Como compositor diría que cuando toco una canción escrita por otro compositor debo respetar su idea, su melodía, su ritmo. Le puedo tal vez cambiar algunas cosas, la armonía, el ritmo, depende de los arreglos que le quiera dar a alguna canción en particular. Pero existen diferencias básicas cuando toco mis propias obras y las de Gershwin, por ejemplo.

¿Cómo califica el momento actual del jazz? ¿Qué características distintivas le encuentra?
Los músicos de hoy, muchos de ellos jóvenes, tocan música de los 50 o los 60; han redescubierto a Charlie Parker, a Dizzy Gillespie. Pero diría que hoy se toca un poco de todo. Es difícil clasificar estilos, quizá la próxima generación pueda categorizar y poner nombres.

¿Encuentra diferencias entre el jazz europeo y el norteamericano?
Sí. El americano tiene distintos sonidos y está influenciado más por el estilo afro, el de Cuba, el de América latina. El europeo tiene una influencia de su propia música folk. Por ejemplo, en la zona montañosa de Polonia se improvisa de una manera diferente de como lo hacen en el Norte o en el Báltico.

¿Cómo era ser un músico de jazz durante el régimen comunista en su país natal? ¿Tuvo problemas? ¿Era considerado un género demasiado norteamericano?
Yo empecé a tocar en Polonia en 1959. En esa época el jazz era considerado malo, estaba asociado al estilo de vida norteamericano, lo cual era incompatible para un país comunista. Polonia pasaba por la llamada "Cortina de Hierro". No teníamos mucha comunicación con los músicos de los demás países de Europa. Entonces se suponía que debíamos aprender escuchando la radio. Se necesitaba mucho dinero para comprar unas máquinas -que creo que estaban hechas en Rusia- que eran especies de radios grandes, muy primitivas. Había muchas limitaciones para aprender jazz, ése era el principal problema. Yo no tenía problemas con el gobierno porque no estaba en política pero antes de los 50 podías ir preso si se tocaba en público e incluso en las casas -si alguien lo denunciaba a la policía secreta-. Después del 65 empecé a viajar a Inglaterra y países del Oeste donde no había problemas. En 1978 llegué a Estados Unidos, donde nacía lo que se denominaba Solidaridad. Diez años después Polonia ganaba la libertad y en ese momento yo sí estaba involucrado. Ahí sí ya no pude volver por muchos años (alrededor de 11). Sin embargo, después de los 90 fue fantástico, era un país más abierto al que, felizmente, pude volver, ya con la situación de la Unión Europea.

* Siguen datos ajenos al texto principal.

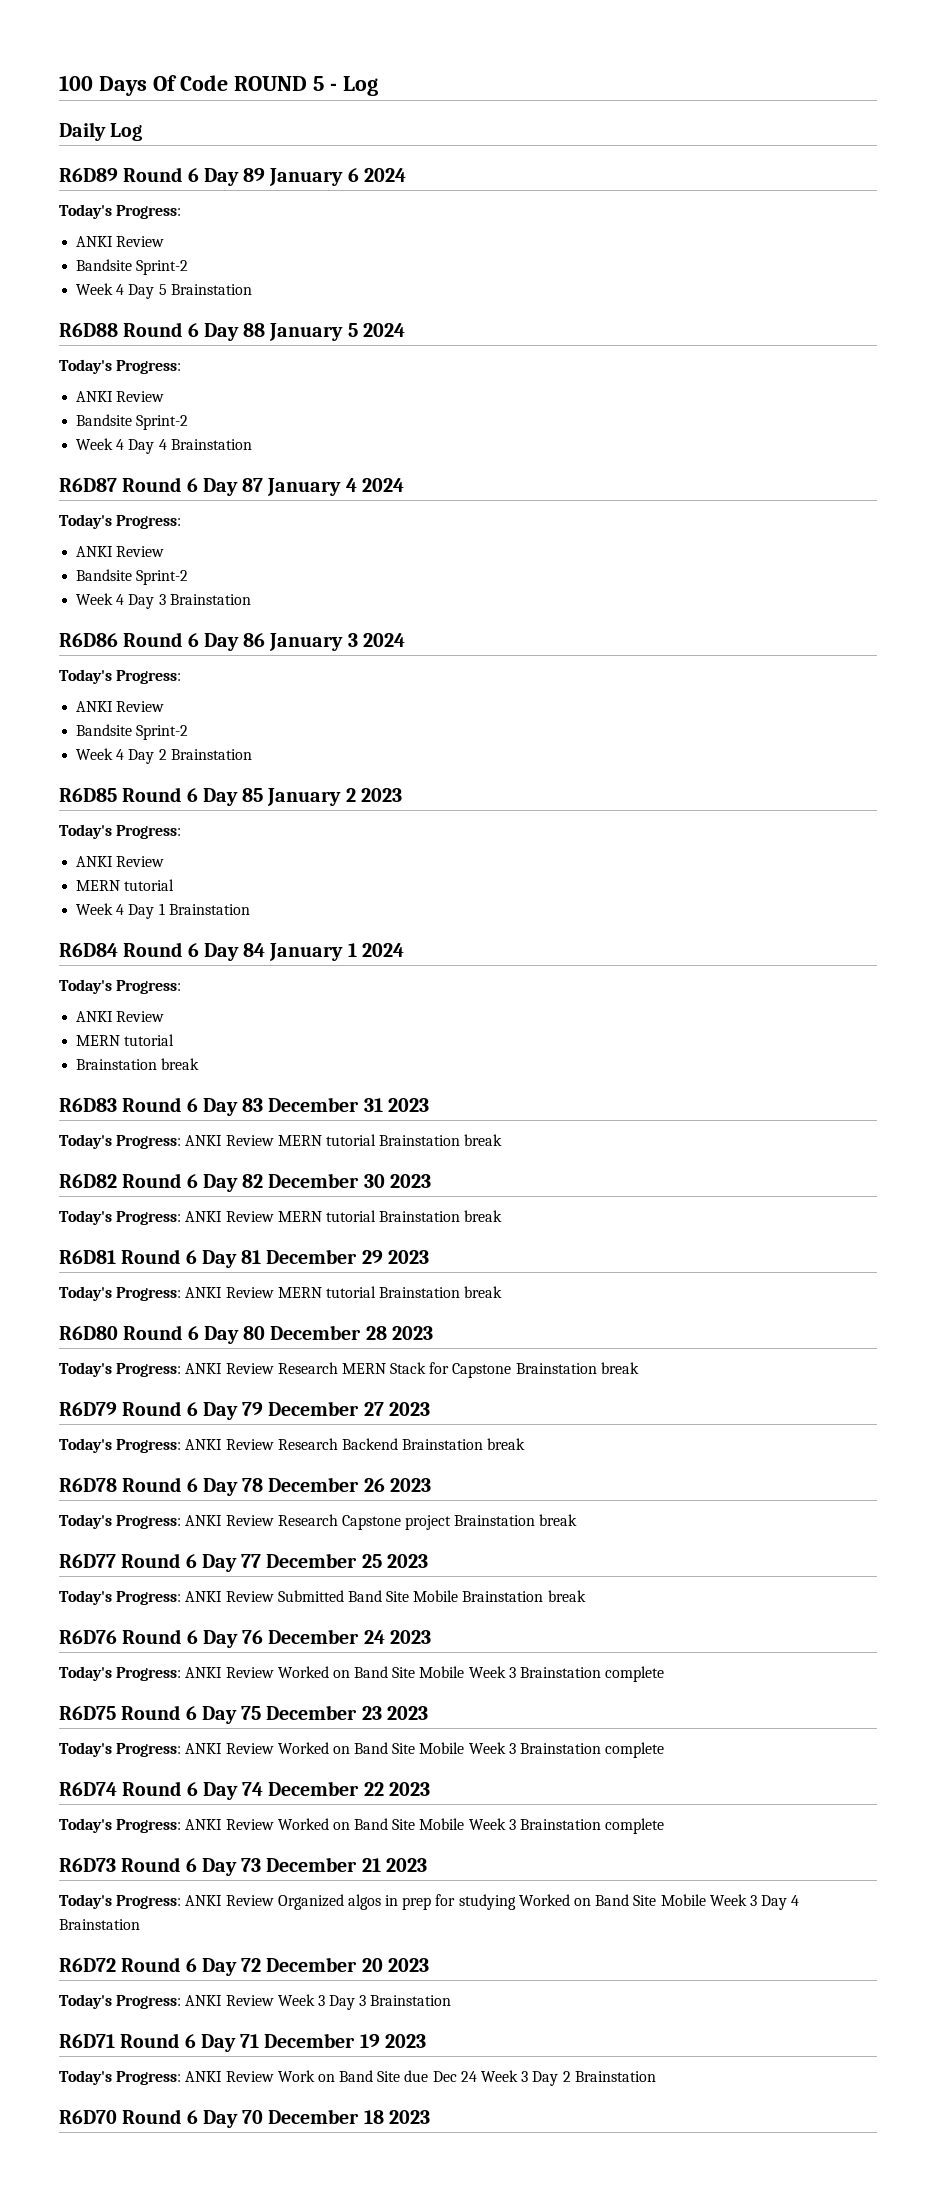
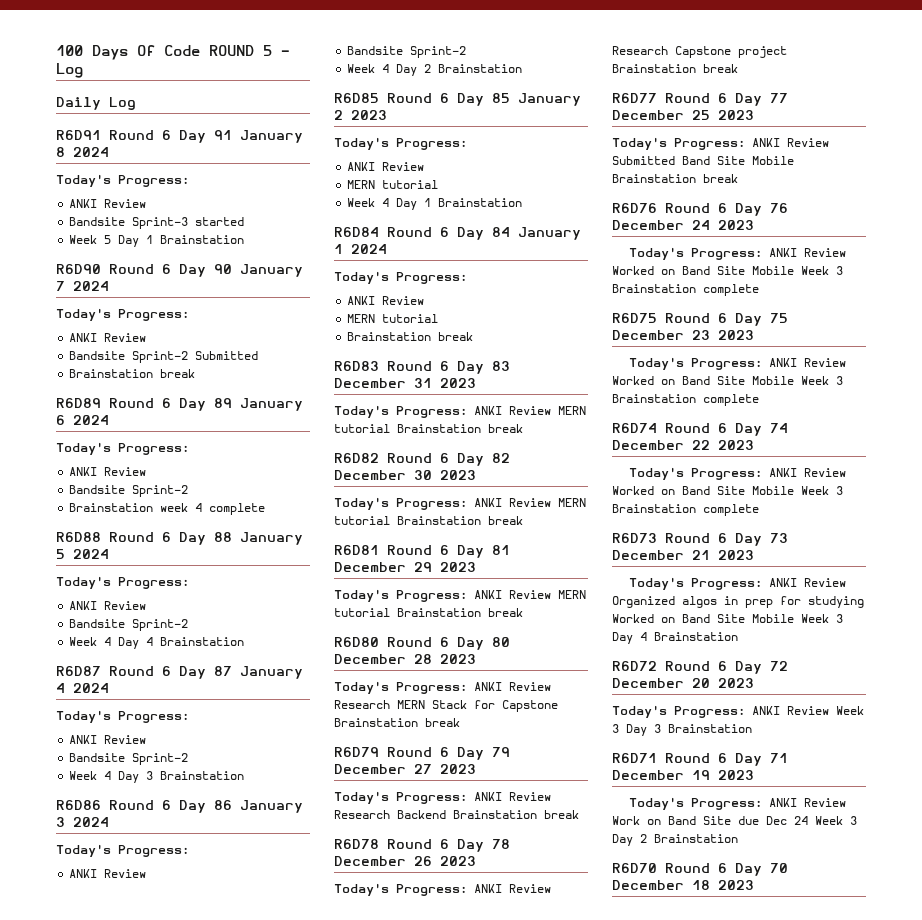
+ R6D91 Round 6 Day 91 January 8 2024
+ Today's Progress:
+ ANKI Review
+ Bandsite Sprint-3 started
+ Week 5 Day 1 Brainstation
+ R6D90 Round 6 Day 90 January 7 2024
+ Today's Progress:
+ ANKI Review
+ Bandsite Sprint-2 Submitted
+ Brainstation break
- Week 4 Day 5 Brainstation
+ Brainstation week 4 complete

Si tuviera que explicarle a un joven por qué debería escuchar jazz, ¿qué le diría? ¿Y qué le aconsejaría escuchar primero?
Si lo tuviese que aconsejar le diría que si realmente se entusiasma con lo que escucha que continúe escuchándolo porque siempre se puede aprender algo de eso. Que improvise, aprenda y luego desarrolle su propio estilo y su propio idioma. Así podrá madurar.